The government has revised its naming and shaming scheme calling out businesses which fail to pay their workers the National Minimum Wage.

The changes, which will see naming rounds occur more often, are said to enhance the effectiveness of the measure as a deterrent.

The government has also increased the threshold for naming employers, meaning that firms which owe arrears of more than £500 in National Minimum Wage payments to their workforces will now be named. The threshold was previously £100.

This new approach means that some businesses falling foul of the rules by minimal sums will not be named, provided they correct any errors. Businesses that underpay by less than £100 will have the chance to correct their mistakes without being named, still have to pay back workers and can face fines of up to 200 per cent of the arrears.

The new regulations governing the scheme also widen the range of pay arrangements available to businesses employing "salaried hours workers". These are workers who receive an annual salary in equal instalments for a set number of contracted hours.

Under these changes, workers who are often paid hourly or per day consequently have different pay checks every month. As a result, businesses employing these workers are less likely to be caught out by the NMW legislation due to the differences in their hours from one month to the next.

Additionally, the government has decided that employers offering salary sacrifice and deductions schemes will no longer be subject to financial penalties if payment drops below the National Minimum Wage rate. The waiver will, however, be subject to strict criteria – including that the worker has opted into the scheme.

Deductions of NMW for uniform and other items connected with the worker’s employment will continue to be penalised.

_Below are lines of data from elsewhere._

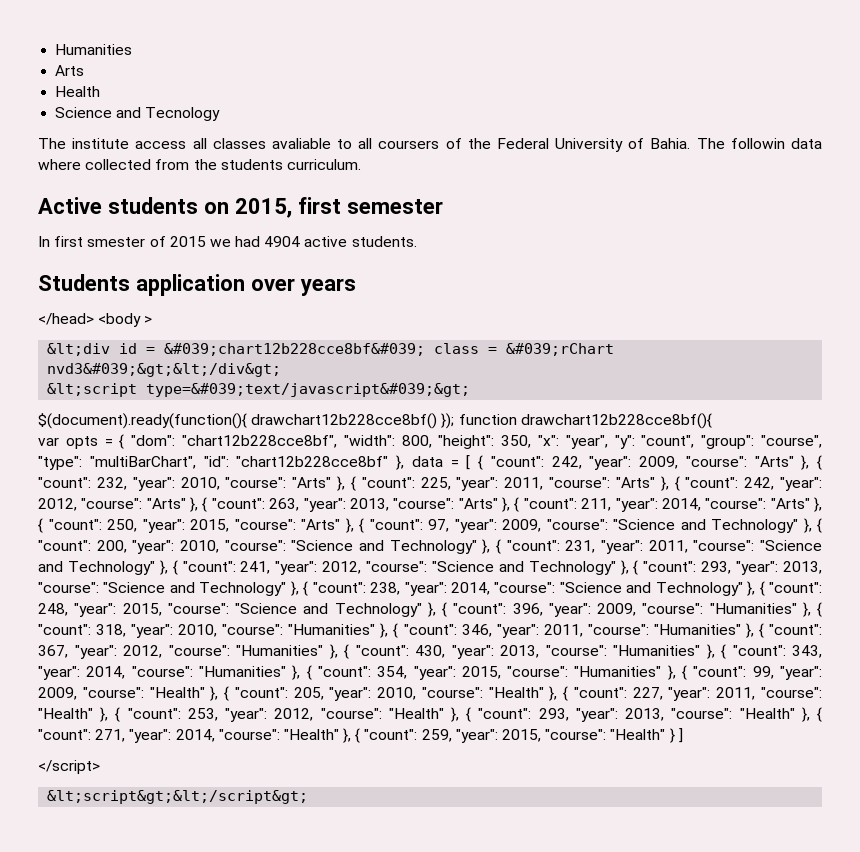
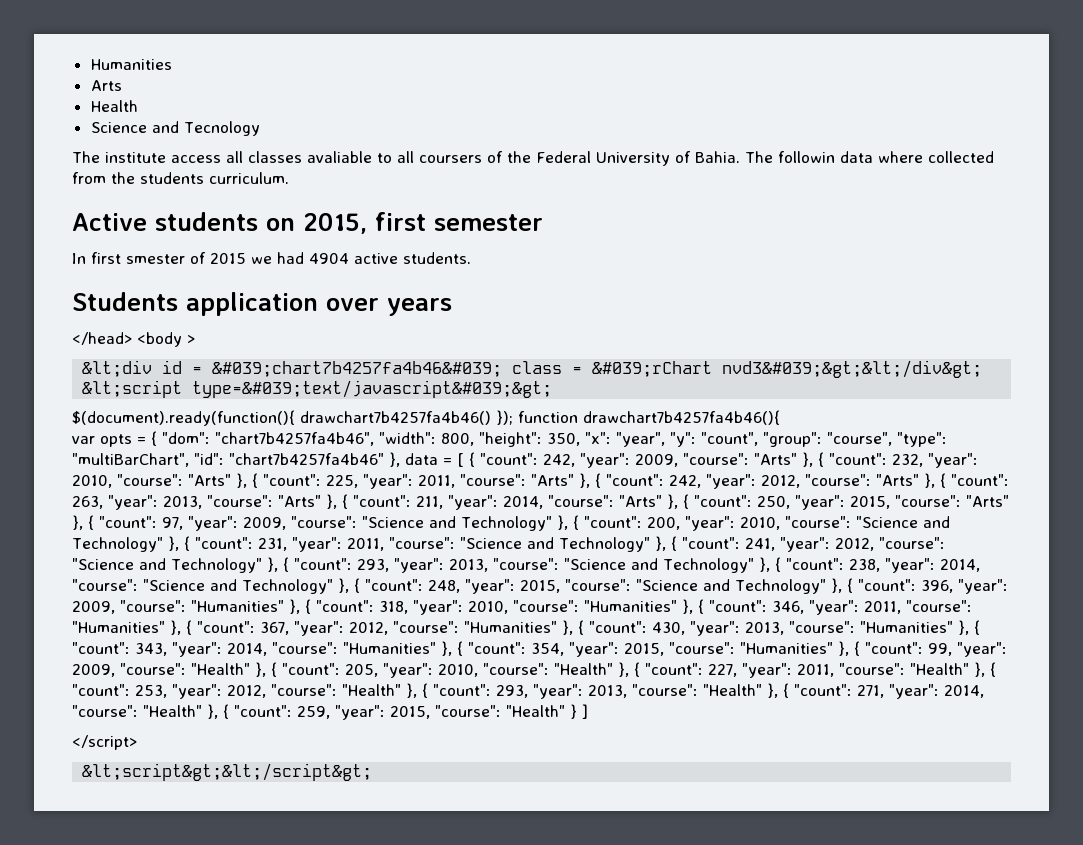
- &lt;div id = &#039;chart12b228cce8bf&#039; class = &#039;rChart nvd3&#039;&gt;&lt;/div&gt;
+ &lt;div id = &#039;chart7b4257fa4b46&#039; class = &#039;rChart nvd3&#039;&gt;&lt;/div&gt;
- $(document).ready(function(){ drawchart12b228cce8bf() }); function drawchart12b228cce8bf(){
+ $(document).ready(function(){ drawchart7b4257fa4b46() }); function drawchart7b4257fa4b46(){
- "chart12b228cce8bf", "width":
+ "chart7b4257fa4b46", "width":
- "chart12b228cce8bf" }, data = [ { "count":
+ "chart7b4257fa4b46" }, data = [ { "count":

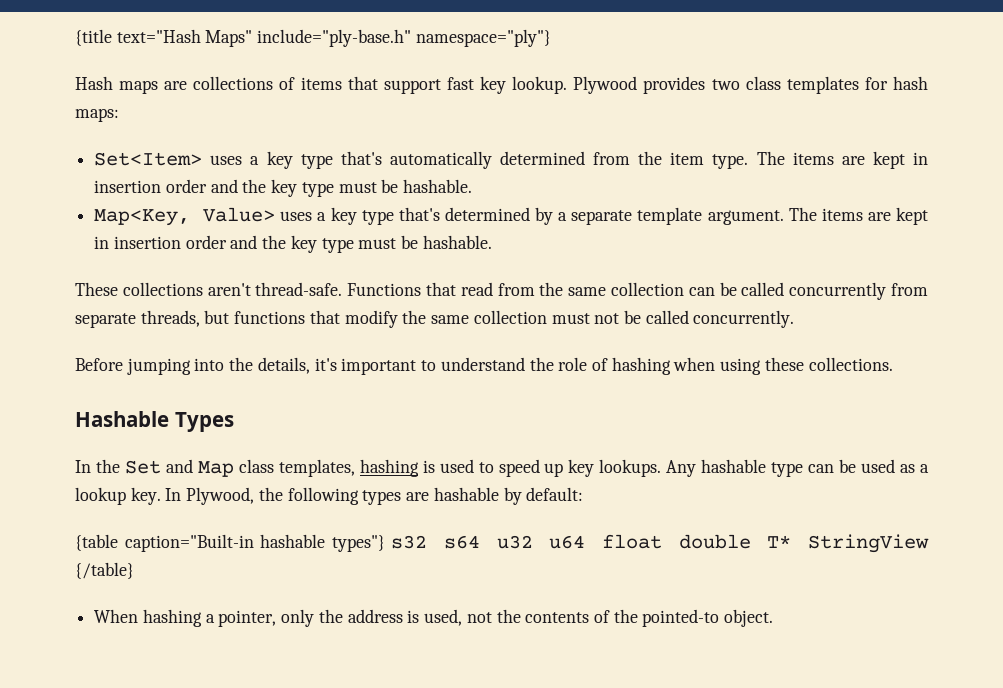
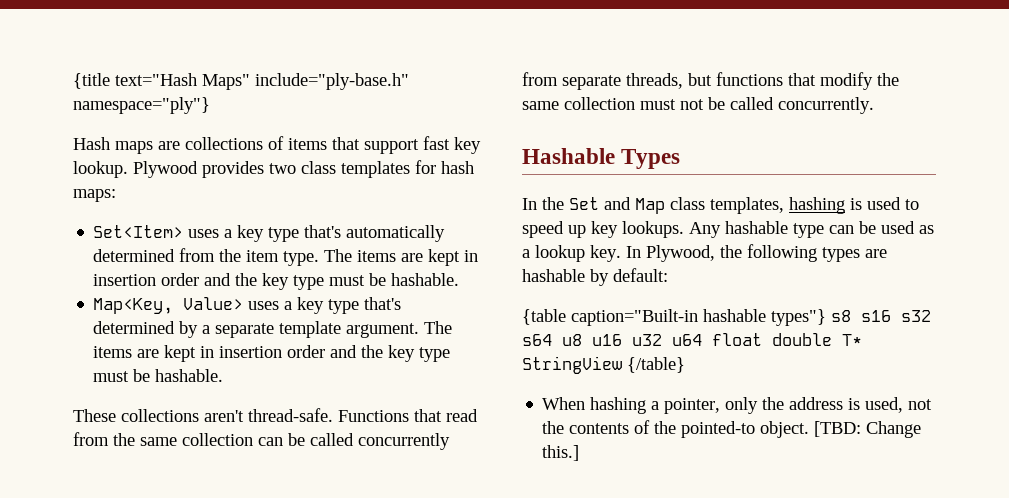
- Before jumping into the details, it's important to understand the role of hashing when using these collections.
- {table caption="Built-in hashable types"} s32 s64 u32 u64 float double T* StringView {/table}
+ {table caption="Built-in hashable types"} s8 s16 s32 s64 u8 u16 u32 u64 float double T* StringView {/table}
+ [TBD: Change this.]

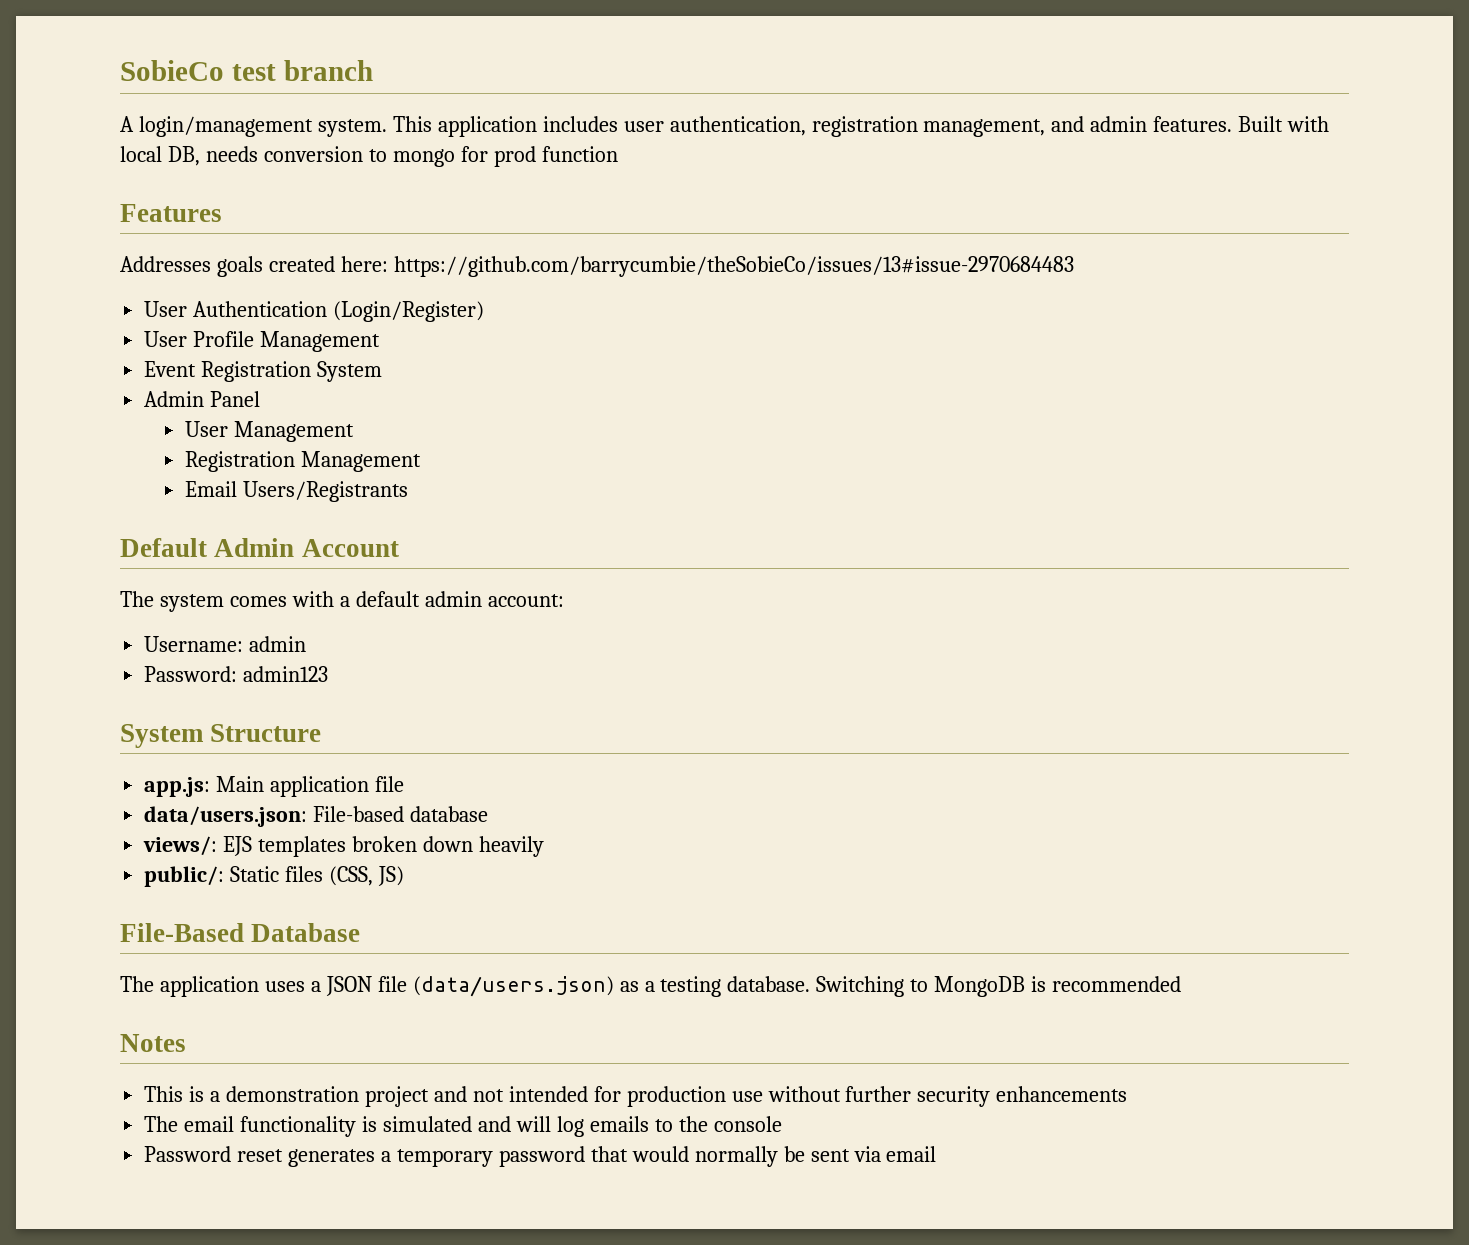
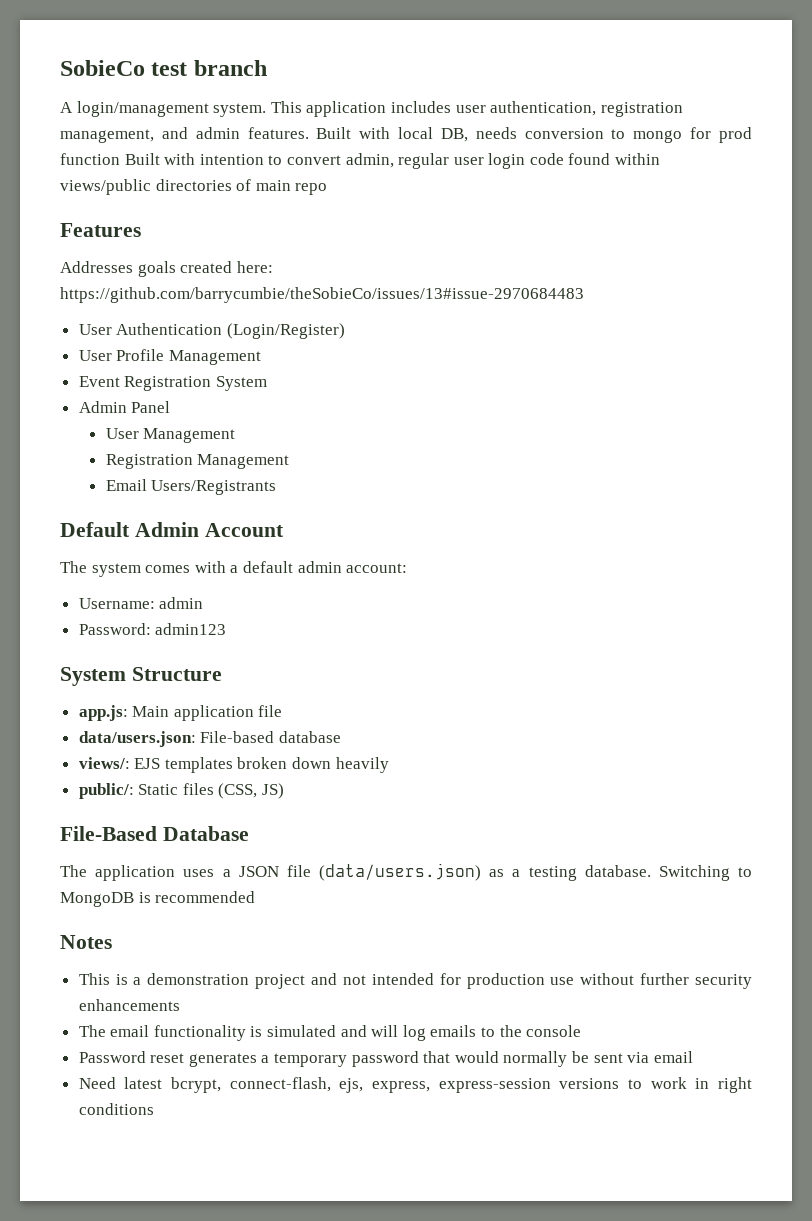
- Built with local DB, needs conversion to mongo for prod function
+ Built with local DB, needs conversion to mongo for prod function Built with intention to convert admin, regular user login code found within views/public directories of main repo
+ Need latest bcrypt, connect-flash, ejs, express, express-session versions to work in right conditions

These changes are expected to come into force on 6 April 2020, subject to normal parliamentary approval.

Iain Birrell, of Thompsons Solicitors, commented: “Shame is a powerful emotion and can be a driver for change, and being placed in the stocks on the village green remains a resonant image. However, companies don’t have emotions and research shows that you cannot really shame someone if they refuse to be shamed. The effectiveness of the naming and shaming approach is justifiably criticised.

“Thompsons is aware of no empirical evidence that it works either as intended or as claimed. This is not village green stuff – have you tried to find the list? It’s not easy, and you need to both know that it exists and care enough to look for it. Businesses are rightly concerned about reputational damage but only the most high profile employers need be concerned as they are the ones that get reported by the media. No one else is worth the ink.

You may have heard that Wagamama failed to pay £133,212.42 to 2,630 workers but did you hear that Bridge End House Nursery failed to pay £41,938.73 to two workers? The fact that Wagamama’s staff were underpaid an average of £51 drowned out the £21,000 average underpayment to the nursery staff, despite a wholly different scale of impact on the victims. Can you name any of the other 177 employers named at the same time? Can you even remember the name of the nursery mentioned 66 words ago? Does any of that make you want to change your spending habits?

“Your reaction to those questions will tell you a lot about the effectiveness of naming and shaming because you are supposed to be the crowd, standing on that virtual village green, tomatoes in hand.”